Que s’il veut par le monde estendre ses conquestes,
C’est moy qui luy soubmets les orgueilleuses testes
Des monts plus eslevez qu’à ses camps j’applanis ;
Moy qui livre en ses mains les forts les plus munis :
Moy qui respand le froid d’une tremblante glace
Es cœurs plus aguerris, et plus remplis d’audace,
Qui de luy faire teste osent se conseiller,
À voir le lustre seul de ses armes briller :
Moy qui fais que le bruit de ses seules trompettes,
Sans employer son bras, rend leurs troupes deffaites,
Qui fais que redoutable aux plus craints d’icy bas,
La fuitte de ses coups est sans honte és combats,
Comme si nul acier ne s’en pouvant deffendre,
C’estoit temerité, non valeur, que l’attendre.

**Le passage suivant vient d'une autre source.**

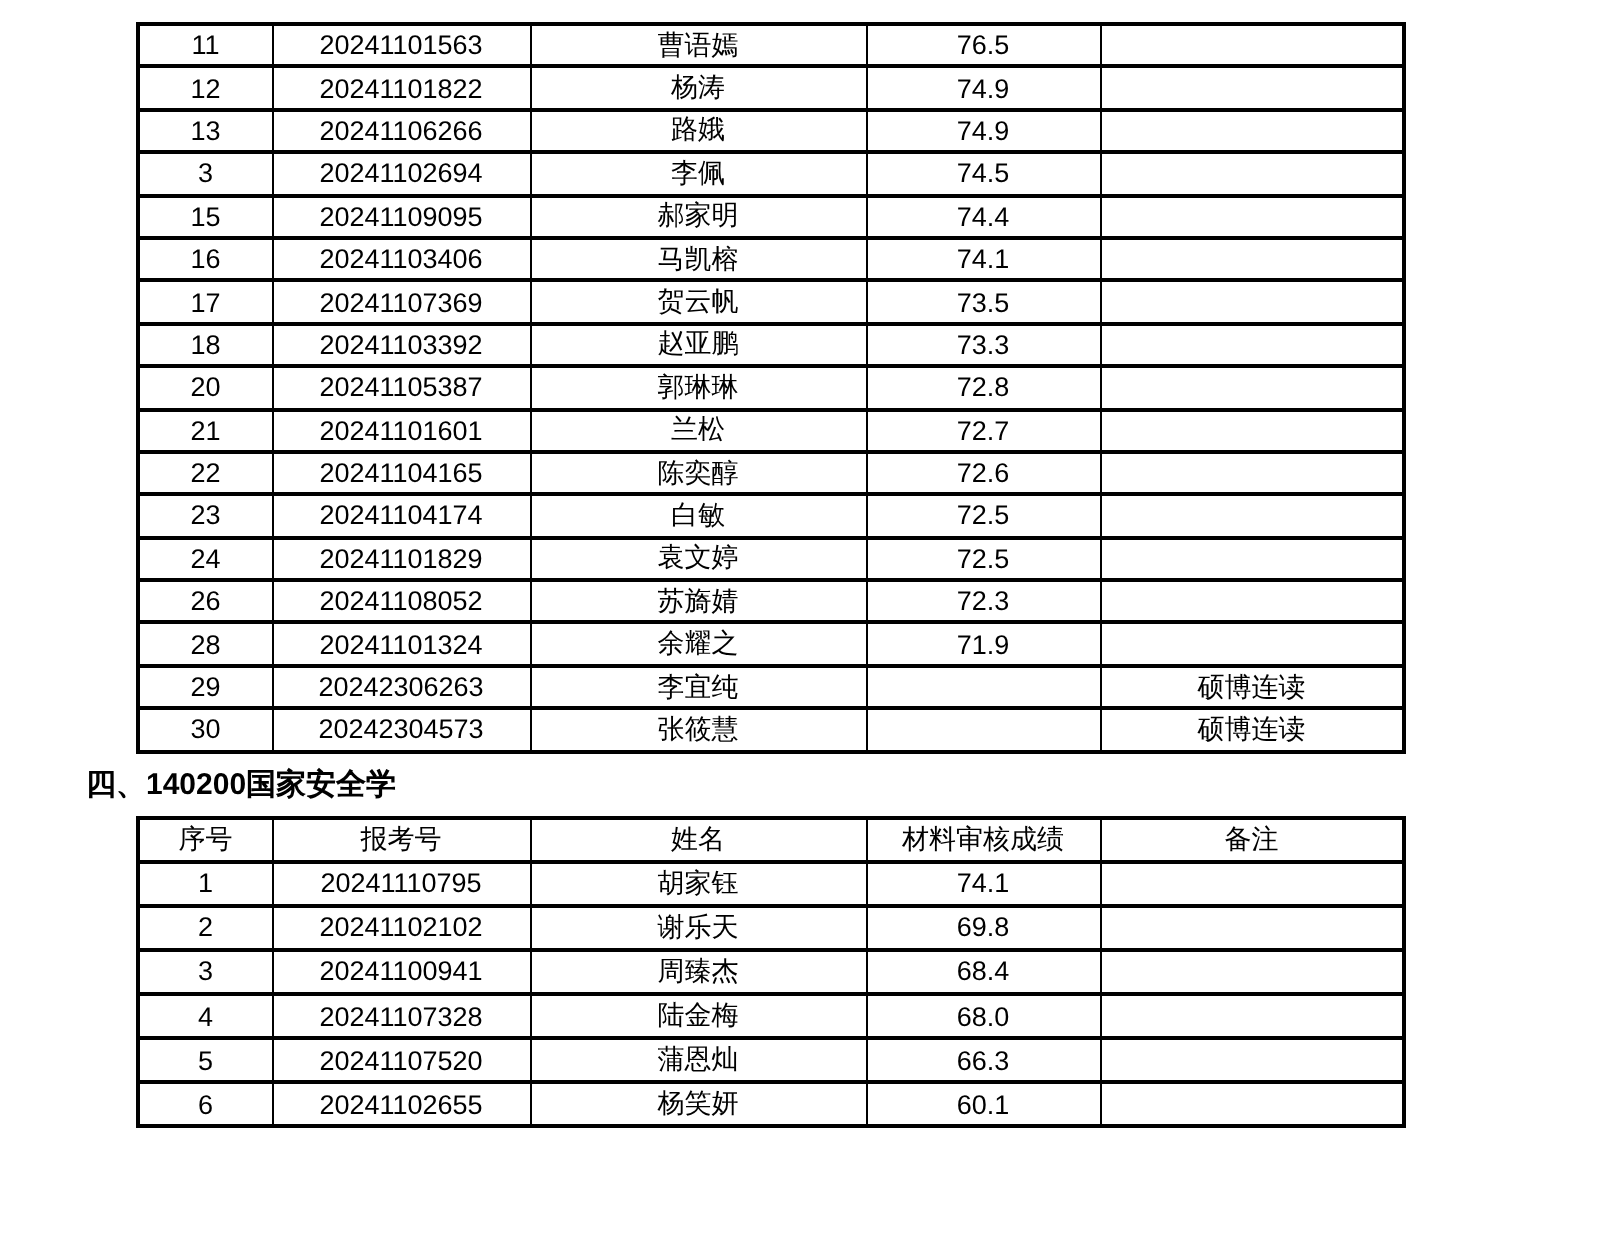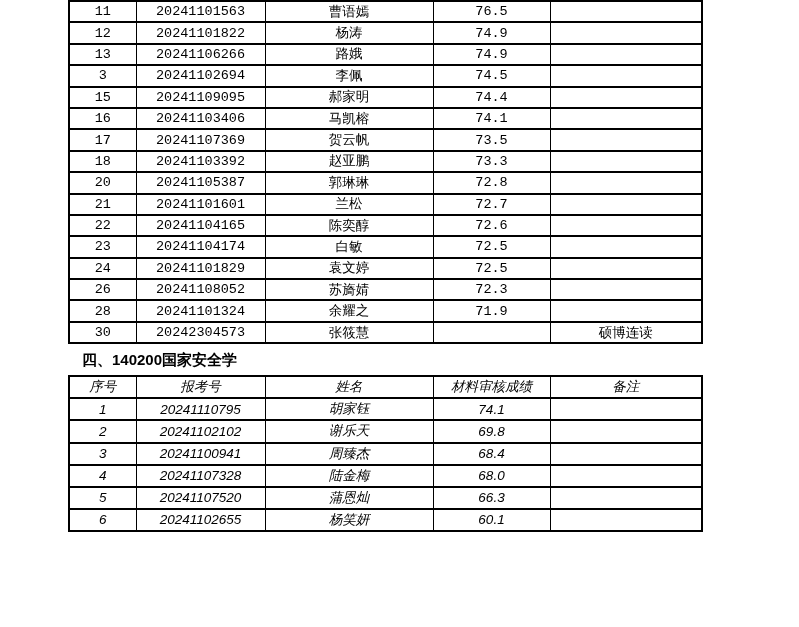"11" #table-continued { font-family: Liberation Mono, monospace -> none; margin-top: 0 -> 11px }
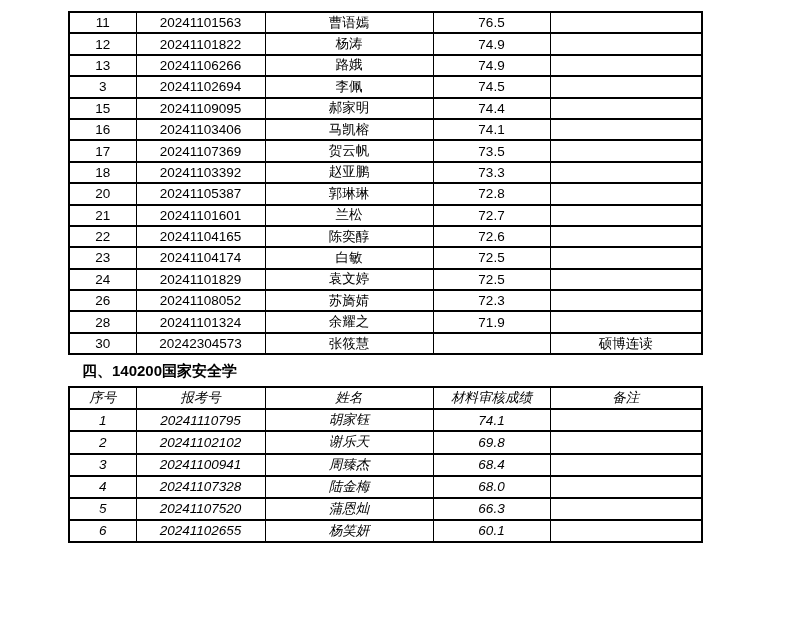"29" tr { html: none -> <tr> <td>29</td> <td>20242306263</td> <td>李宜纯</td> <td></td> <td>硕博连读</td> </tr> }
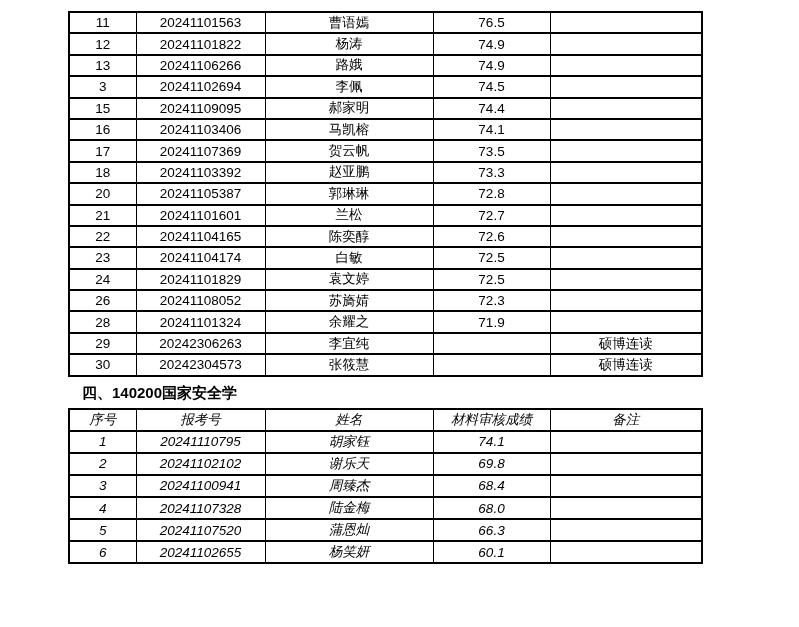"四、140200国家安全学" .section-heading { margin: 7px 0 6px 82px -> 7px 0 6px 43px }
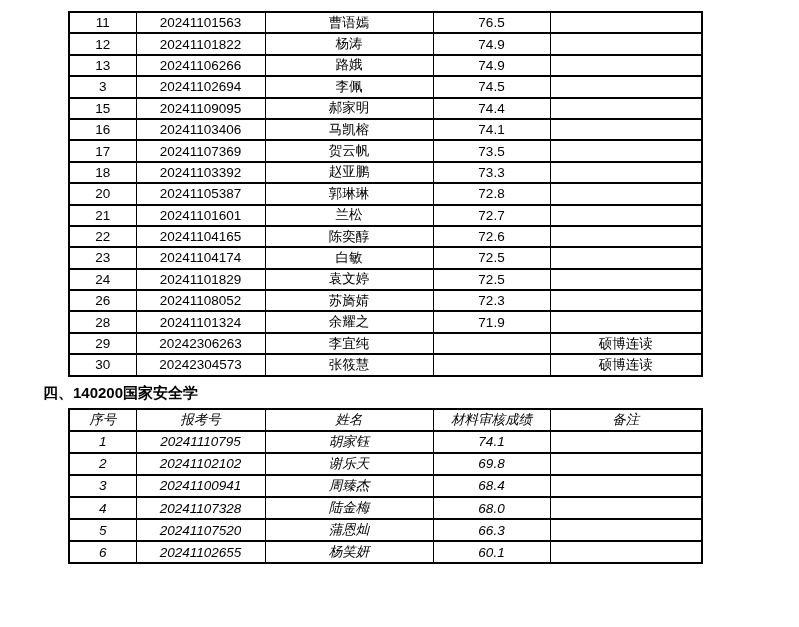"序号" #table-section4 td, #table-section4 th { font-style: italic -> none }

Tels furent ces heros que les siecles plus vieux
Virent pour leur vaillance estimer demy-dieux :
Tel celuy qui soustint le ciel sur ses espaules :
Tel ce grand conquereur de l’empire des Gaules :
Tel ce brave Alexandre : et tels ont esté faints
Ces fameux paladins qui de contes si vains
Ornent des vieux romans les aymables mensonges
Qu’ils semblent estre escrits du doigt mesmes des songes :
Mais ce que seulement en idee ils ont eu,
Je le donne en effect au bras de sa vertu.
Qui ne sçait que moy seule és combats occupee
Sers aux autres vertus de bouclier et d’espee ?
Vous mesmes par effet le semblez confesser,
Encor que vostre voix fuye à le prononcer.
Car des que la fureur d’un orage de guerre
Fait ouïr en vos champs le bruit de son tonnerre,
Soudain pasles de crainte, et tremblantes d’effroy,
Sans vous tenir aux vœux, vous accourez vers moy
Me criez, deffens nous : vous cachez sous mes ailles,
Et monstrez vous juger mal à couvert sans elles.